[RAW DATA — start]
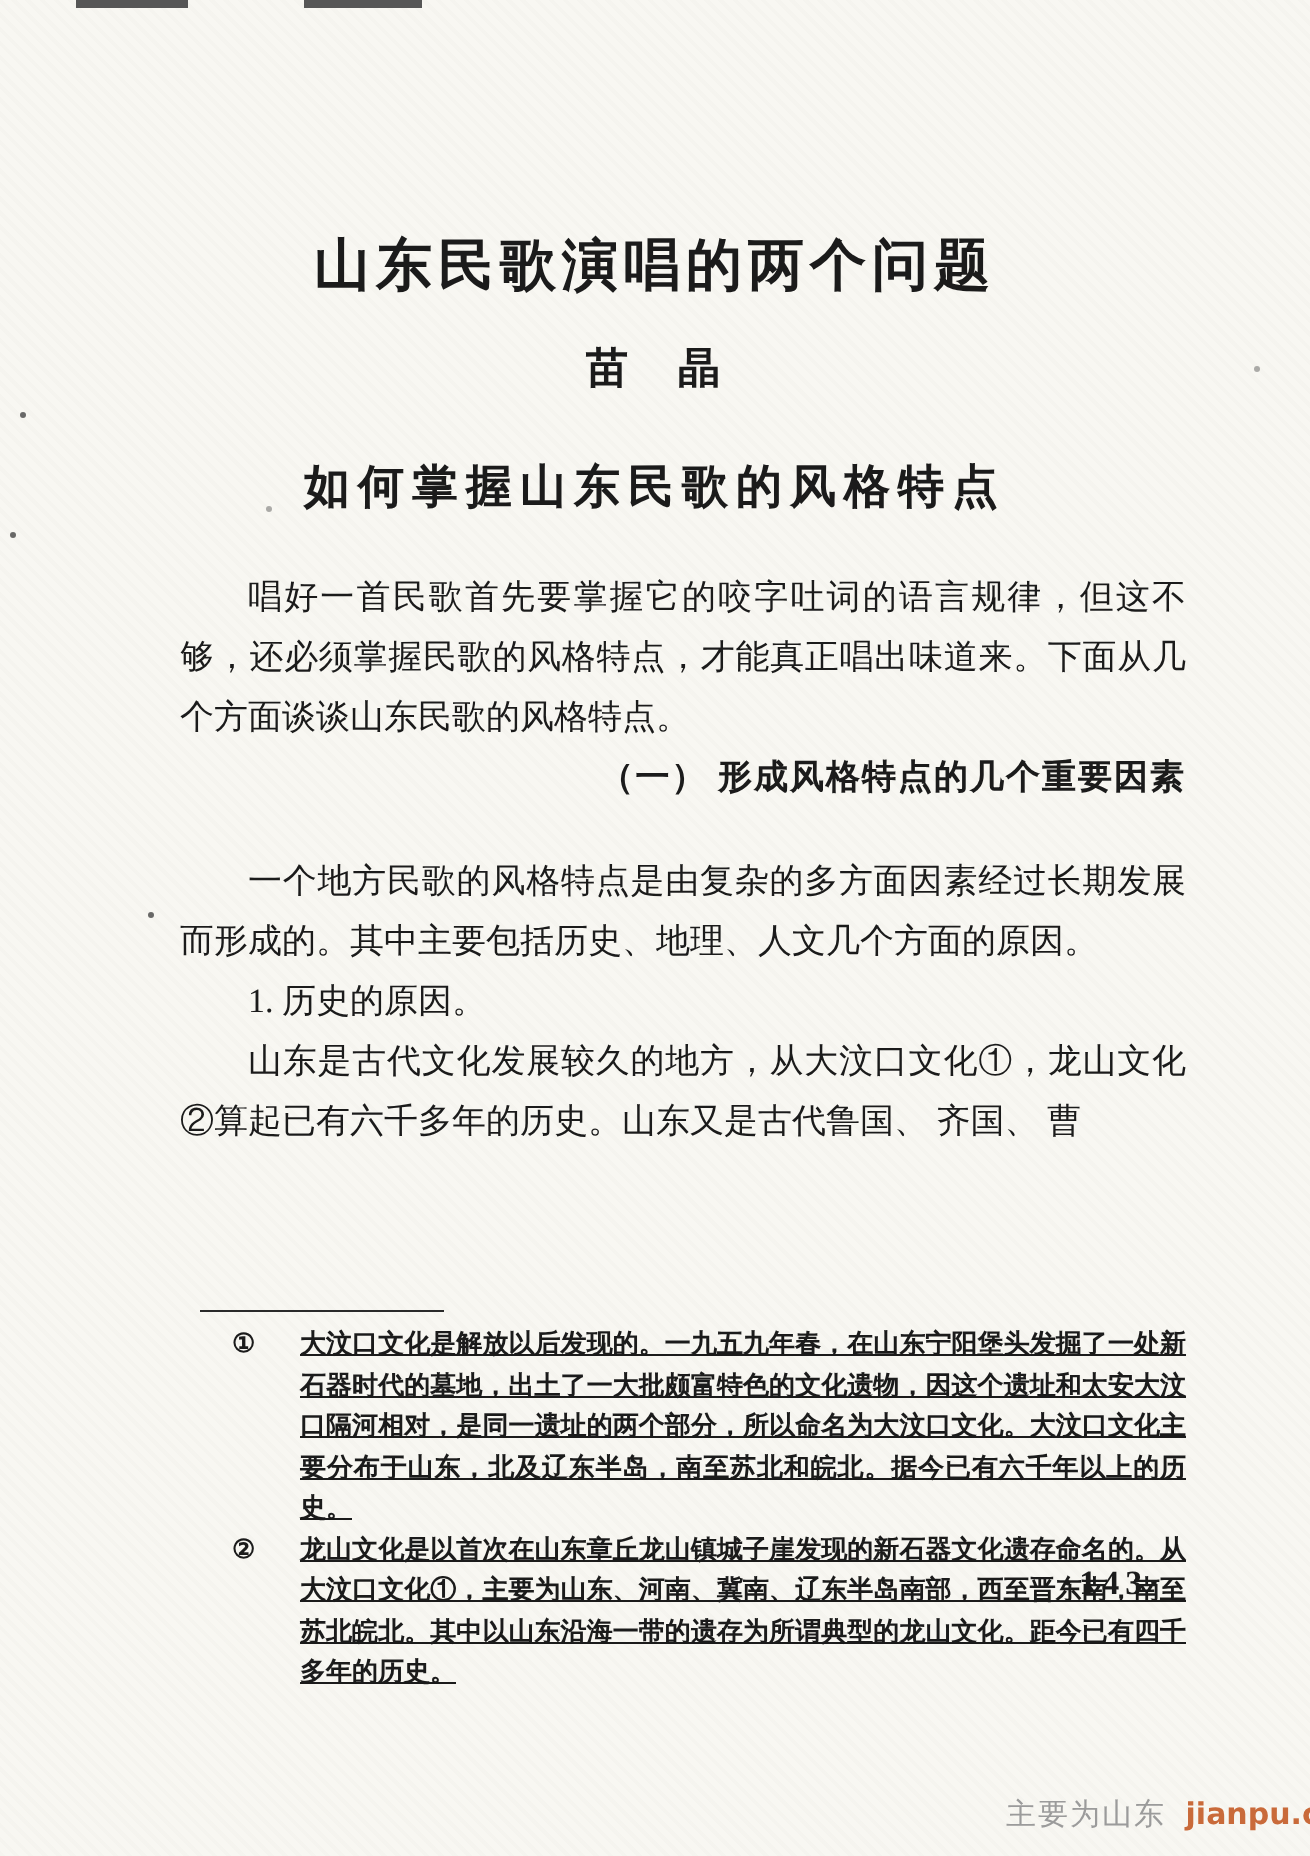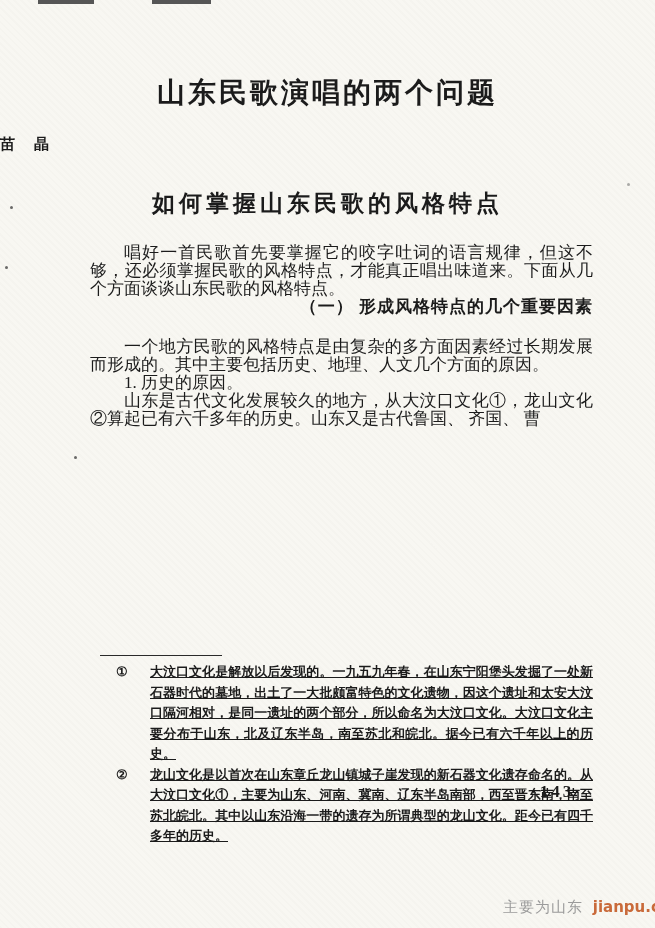"山东民歌演唱的两个问题" .doc-title { padding-top: 76px -> 116px }
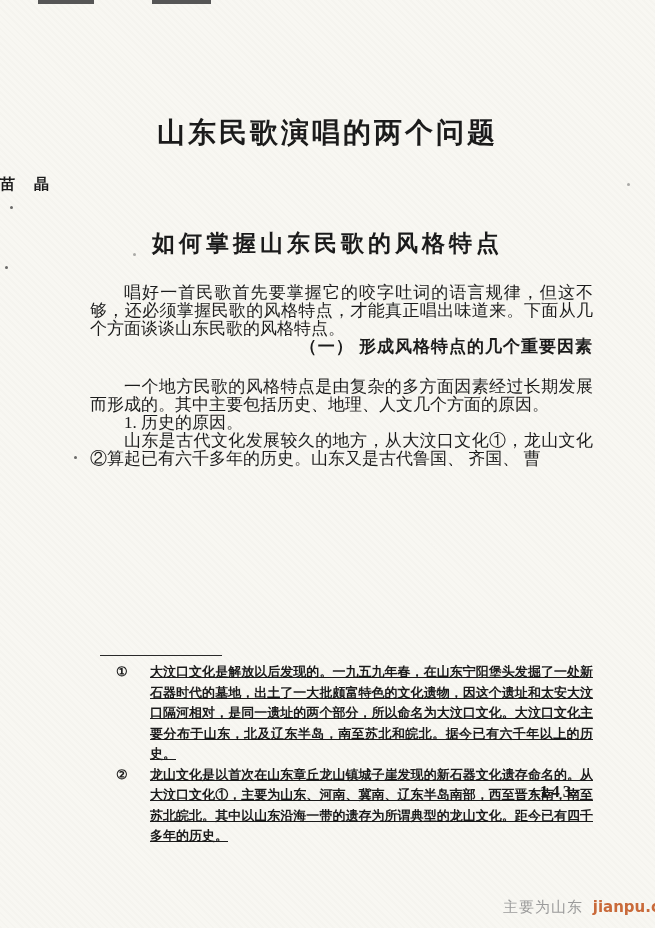"苗 晶" .author { font-size: 15px -> 21px; text-align: none -> center }
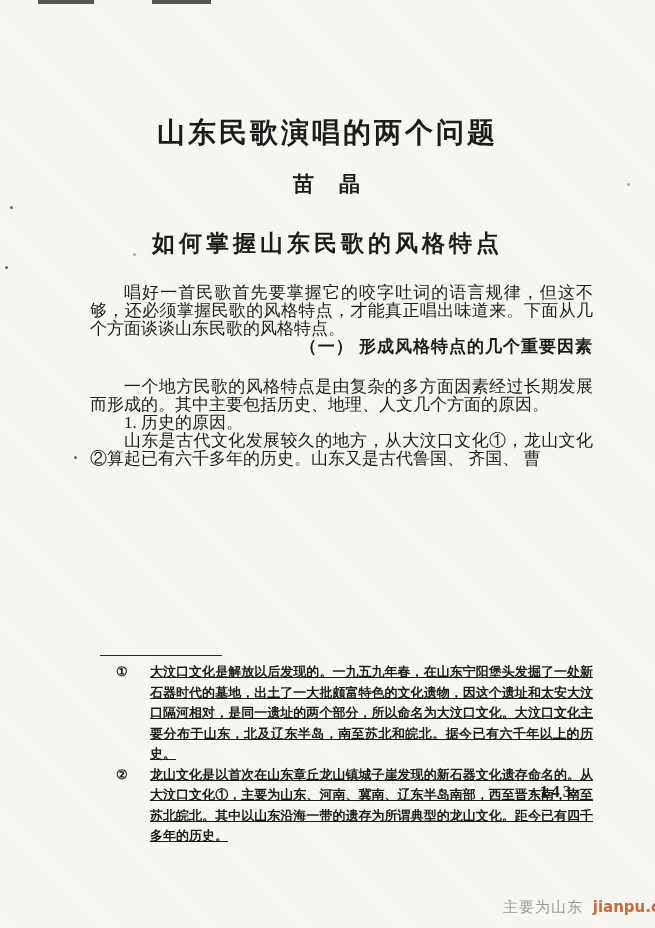"唱好一首民歌首先要掌握它的咬字吐词的语言规律，但这不够，还必须掌握民歌的风格特点" .body-block { line-height: 18px -> 30px }
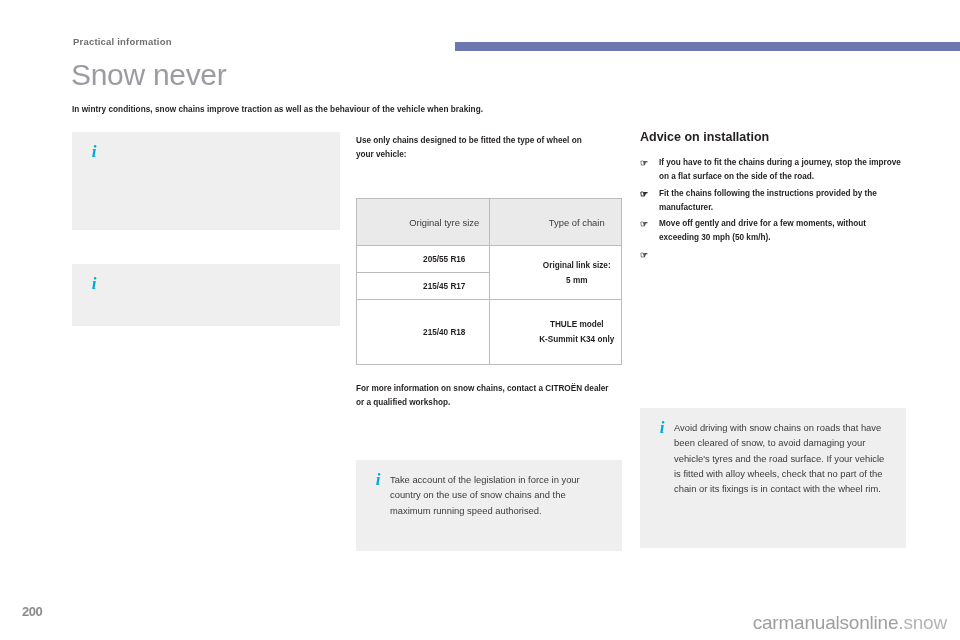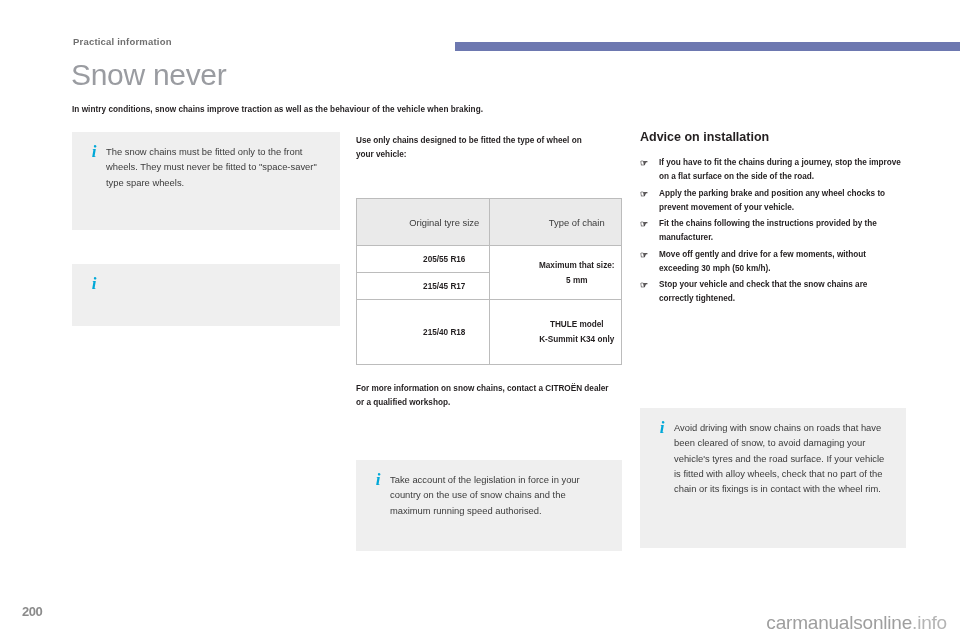"The snow chains must be" div.i-text { html: <div>The snow chains must be fitted only to the front wheels. They must never be fitted to "space-saver" type spare wheels.</div> -> none }
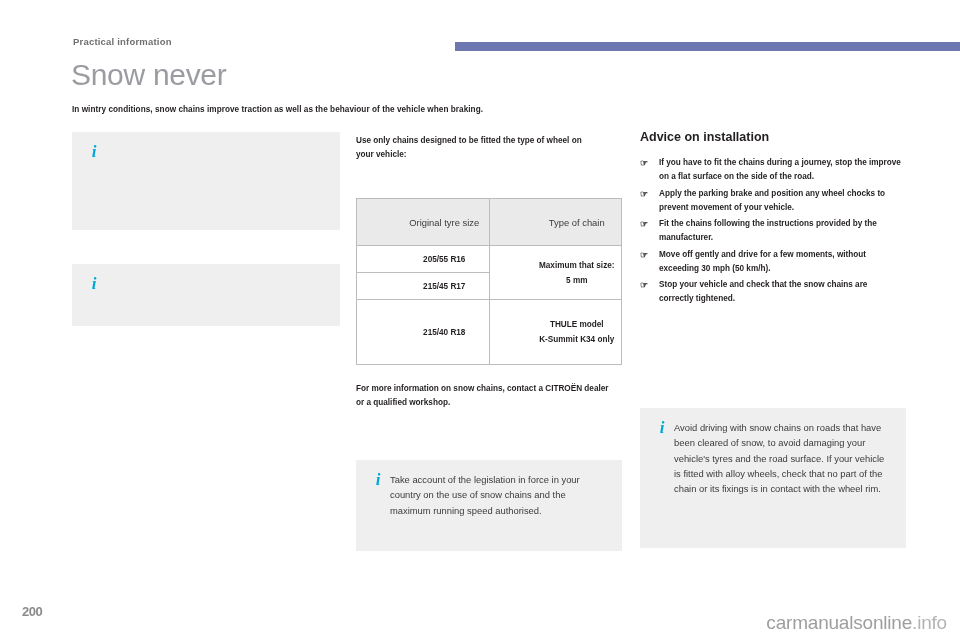"Apply the parking brake and" span { html: <span>Apply the parking brake and position any wheel chocks to prevent movement of your vehicle.</span> -> none }
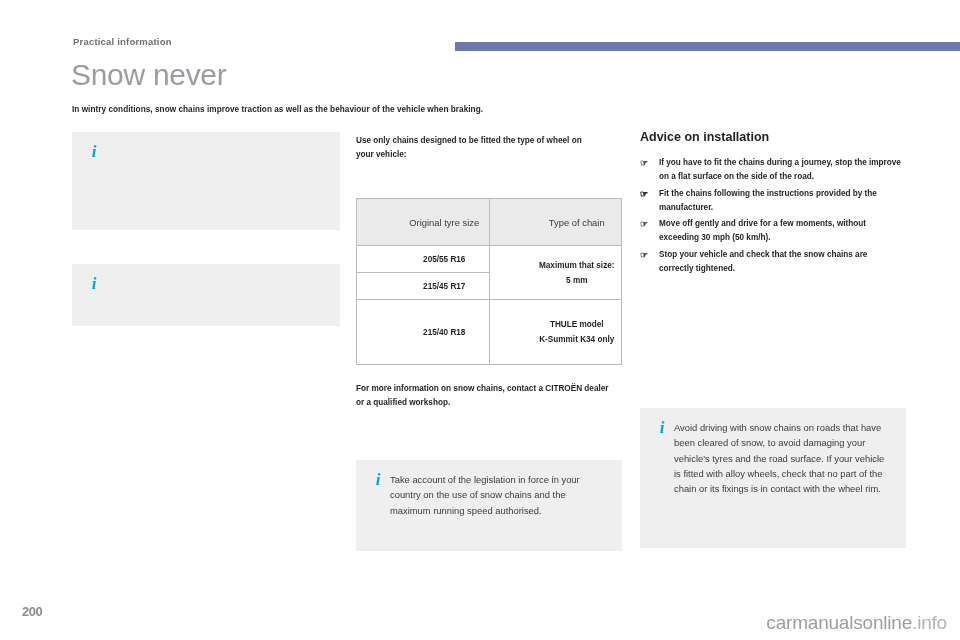"Stop your vehicle and check" span { html: <span>Stop your vehicle and check that the snow chains are correctly tightened.</span> -> none }
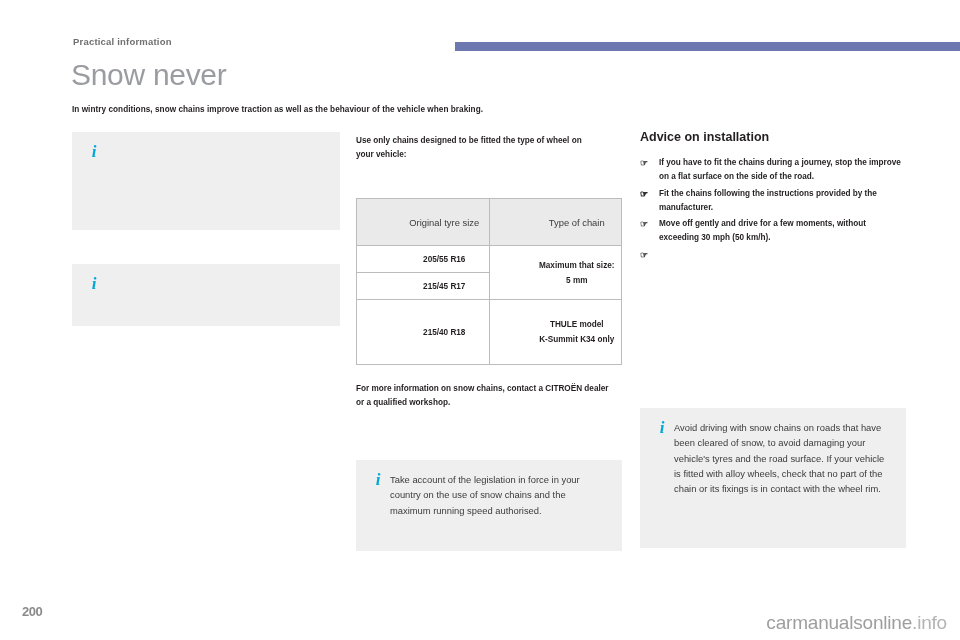"Maximum that size:" span { text: Maximum that -> Original link }
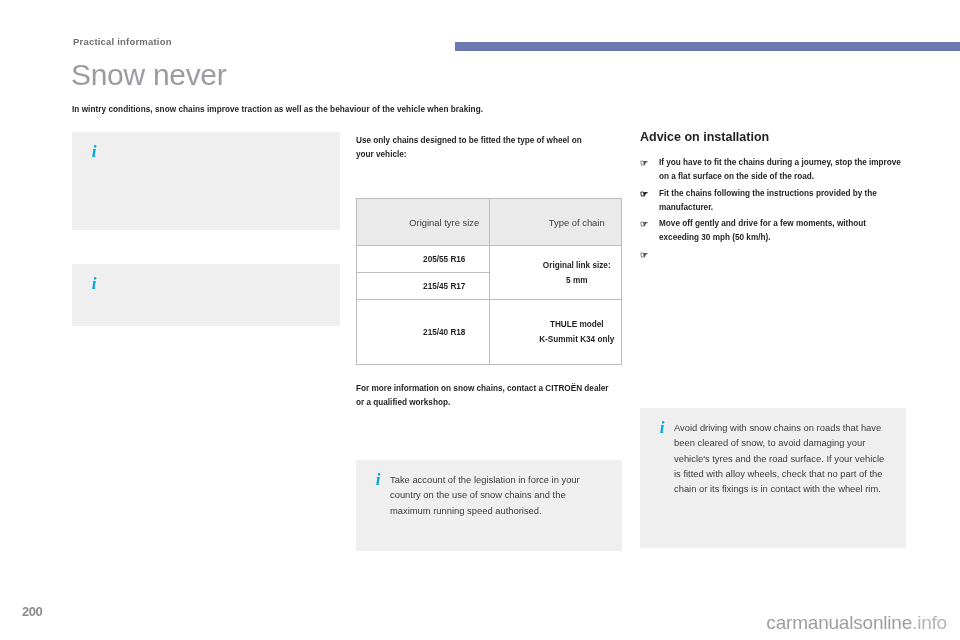".info" span.tld { text: .info -> .snow }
[RAW DATA — finish]
◆ PROBLEM TO SOLVE
In your copy of the listing above, reproduce each line exactly and omit all pictures.

◆ ANSWER
"山东民歌演唱的两个问题" .doc-title { padding-top: 76px -> 116px }
"苗 晶" .author { font-size: 15px -> 21px; text-align: none -> center }
"唱好一首民歌首先要掌握它的咬字吐词的语言规律，但这不够，还必须掌握民歌的风格特点" .body-block { line-height: 18px -> 30px }
"The snow chains must be" div.i-text { html: <div>The snow chains must be fitted only to the front wheels. They must never be fitted to "space-saver" type spare wheels.</div> -> none }
"Apply the parking brake and" span { html: <span>Apply the parking brake and position any wheel chocks to prevent movement of your vehicle.</span> -> none }
"Stop your vehicle and check" span { html: <span>Stop your vehicle and check that the snow chains are correctly tightened.</span> -> none }
"Maximum that size:" span { text: Maximum that -> Original link }
".info" span.tld { text: .info -> .snow }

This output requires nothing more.